Turkish Central Bank committee to meet for key rate decision

Turkish Central Bank committee to meet for key rate decision

ANKARA
Turkish Central Bank committee to meet for key rate decision

REUTERS photo

The Central Bank’s Monetary Policy Committee (PPK) is set to meet on Jan. 24 to make a key decision on raising, holding or lowering interest rates, after recent sharp losses in the value of the Turkish Lira. 

The Bank is likely to increase the upper limit of the interest rates corridor by at least 25 basis points, according to a panel of economists surveyed by state-run Anadolu Agency last week.      

Speaking one day before the meeting, Turkish government spokesman and Deputy Prime Minister Numan Kurtulmuş tried to affirm the independence of the Central Bank, despite long-running pressure from the government and President Recep Tayyip Erdoğan against raising interest rates.

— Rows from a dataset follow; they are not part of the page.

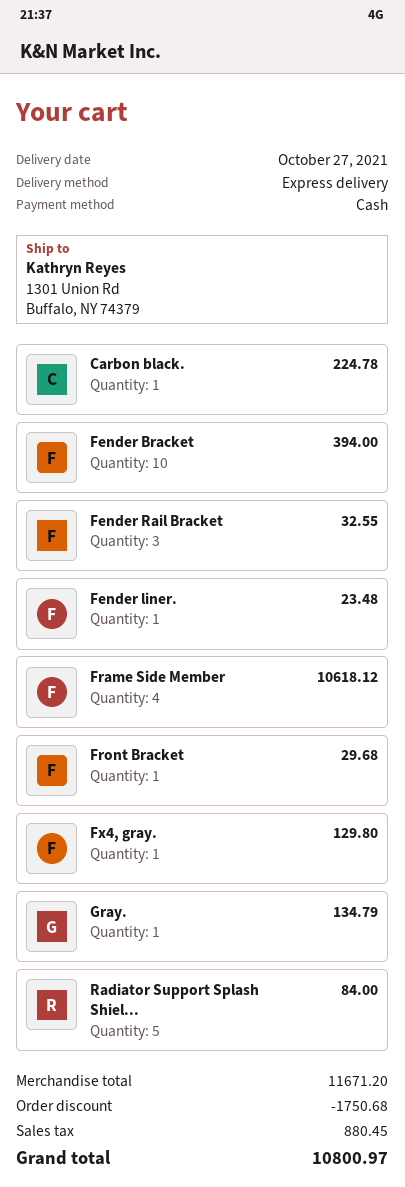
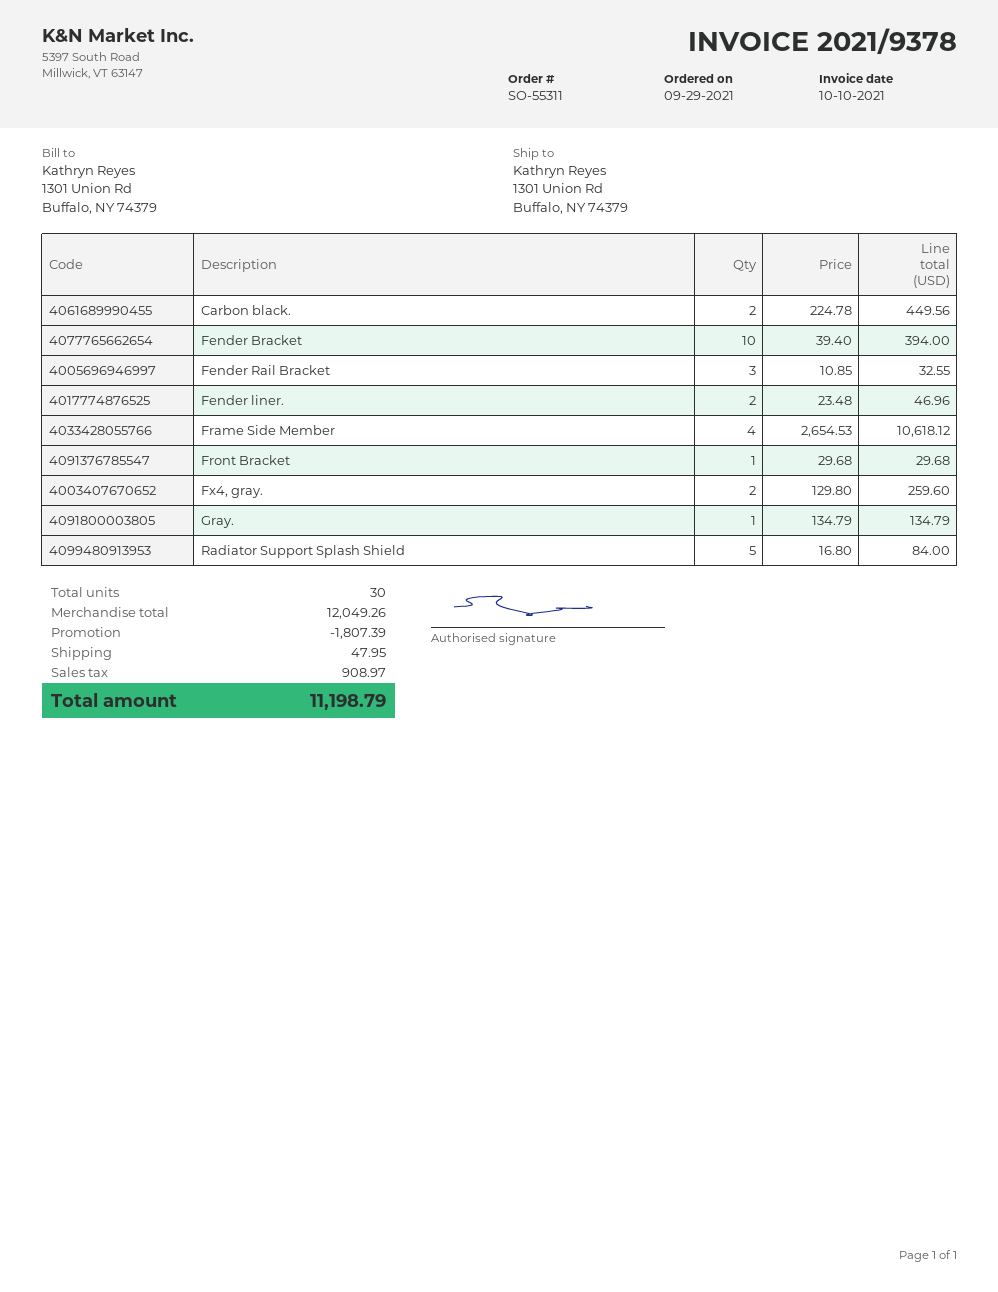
Carbon black.: 1 for 224.78 -> 2 for 449.56
Fender liner.: 1 for 23.48 -> 2 for 46.96
Fx4, gray.: 1 for 129.80 -> 2 for 259.60
subtotal: 11671.20 -> 12049.26
discount: 1750.68 -> 1807.39
shipping: none -> 47.95
tax: 880.45 -> 908.97
total: 10800.97 -> 11198.79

Erdoğan is known to be against high rates, which he believes are pushed by an “interest rate lobby” aiming to damage the Turkish economy.  

Asked at a news conference in Ankara about the rate decision, Kurtulmuş said the Central Bank “had its own policy and is an independent institution.” 

The Bank refrained from holding a one-week repo auction for the eighth time in a row during the first day of trading on Jan. 23.

It skipped the auction – in which local banks borrow Turkish Liras from the Central Bank – for the eighth trading day as the Bank acted to stem a sharp decline in the value of the local currency, especially against the U.S. dollar.

A repo auction has not been held since Jan. 12. 

The Bank has signaled that it will continue to skip the practice until volatility in foreign exchange rates calms down.       

Meanwhile, credit rating agency Fitch’s review on Turkey is expected to be published on Jan. 27.